If you KNEW you were going to get heads (impossible) than you it would be 3 out of 6 possibilities and a 2 out of 3 chance of picking the double one. BUT as you drew randomly all you "know" is that you have heads which means the side you are looking at can't also be on the other side, therfore 1/2
2007-01-04 23:19:55 · update #1
I think i figured out where everybody is getting confused. People are trying to seperate the sides from the coins. look at it in this very simple way:
In the beginning you have a 1/3 possibility of drawing each of the 3 coins. When you draw one and it eliminates the tail/tail coin then you are down to only 2 posibilities, either it's coin "a" or coin "b". what is actually on that coin is meaningless other than for the fact that it eliminates all coins without heads on them. so now you have 2 possiblities, heads, or tails, os 50%. what people are trying to do is to seperate the 2 sides of the coins, for instance saying that you can draw heads on either side of coin "b" so there's a higher probability of that one. this is invalid as they are both the SAME option. we are drawing coins and thereby drawing sides. You don't have 6 options you only have 3 and THEN you would have 2. There is a break in the problem, you have to DRAW the COIN, THEN you check the probability. Agree, Disagree??

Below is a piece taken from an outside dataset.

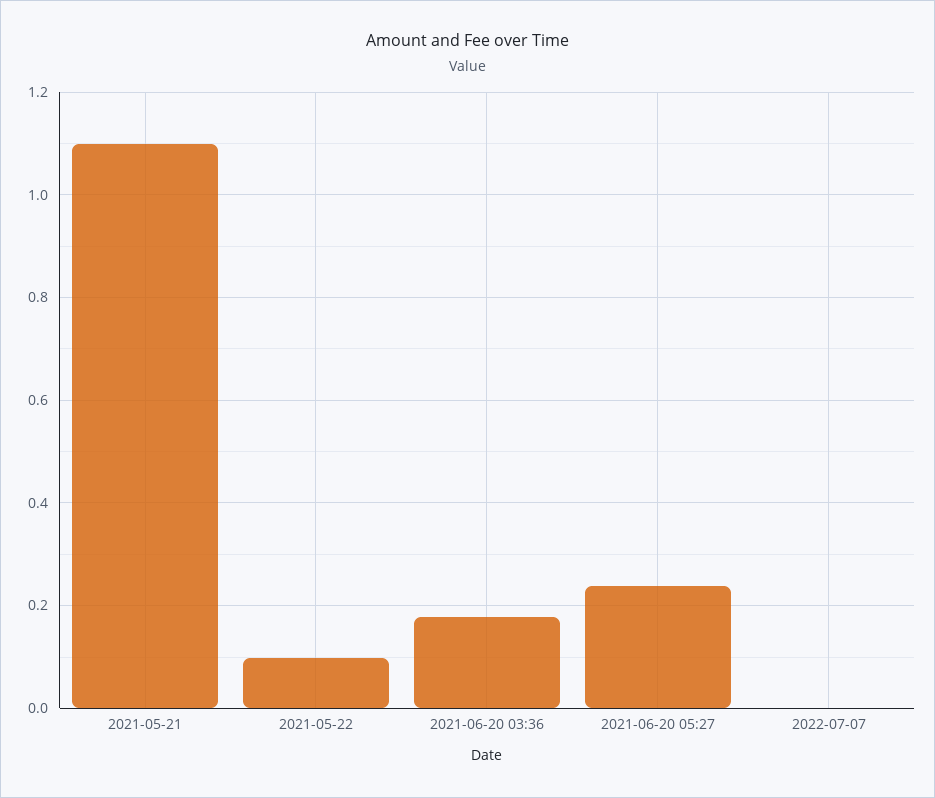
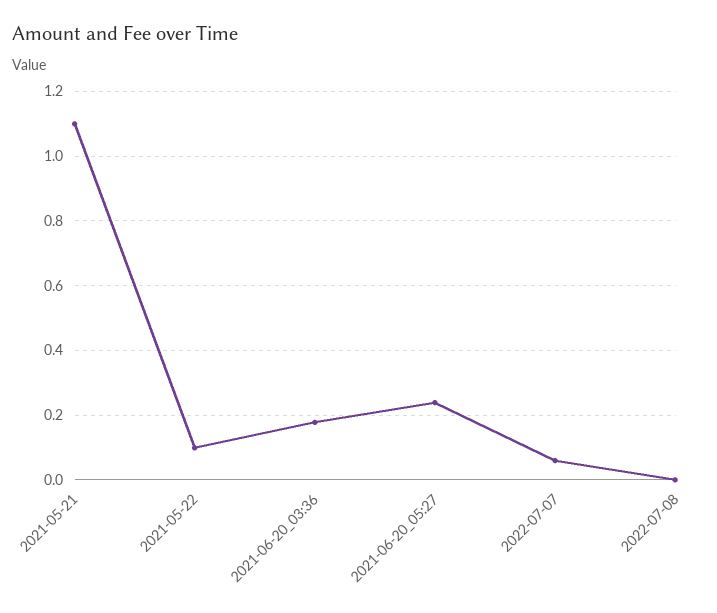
2022-07-07: 0 -> 0.06
2022-07-08: none -> 0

2007-01-06 20:22:56 · update #2
One more thing, there are a few of you who don't understand the problem. The problem is NOT "what is the probability of drawing a 2 headed coin?", it's "given that you have ALREADY drawn heads what is the probability that the other side is heads?". It's more logic and critical thinking than math i think.
2007-01-06 20:25:13 · update #3
It's 2/3.
Use Bayes Theorem, which states:
P(A|B) = P(B|A) P(A) / P(B)
or in this discussion:
P(HH|head showing)
= P(head showing|HH) P(HH) / P(head showing)
The probability of a head showing, given you have the HH coin, is 1.
The probability of drawing a HH is 1/3,
The probability of a head showing (considering all three coins), is 1/2.
So, P(HH|head showing) = (1) (1/3) / (1/2)
or 2/3.
You maintained "that it's 50% as you had no possible way of knowing you were going to draw heads until you drew it therefore it was totally random until you looked at it at which point there is 2 possible answers therefore 50%."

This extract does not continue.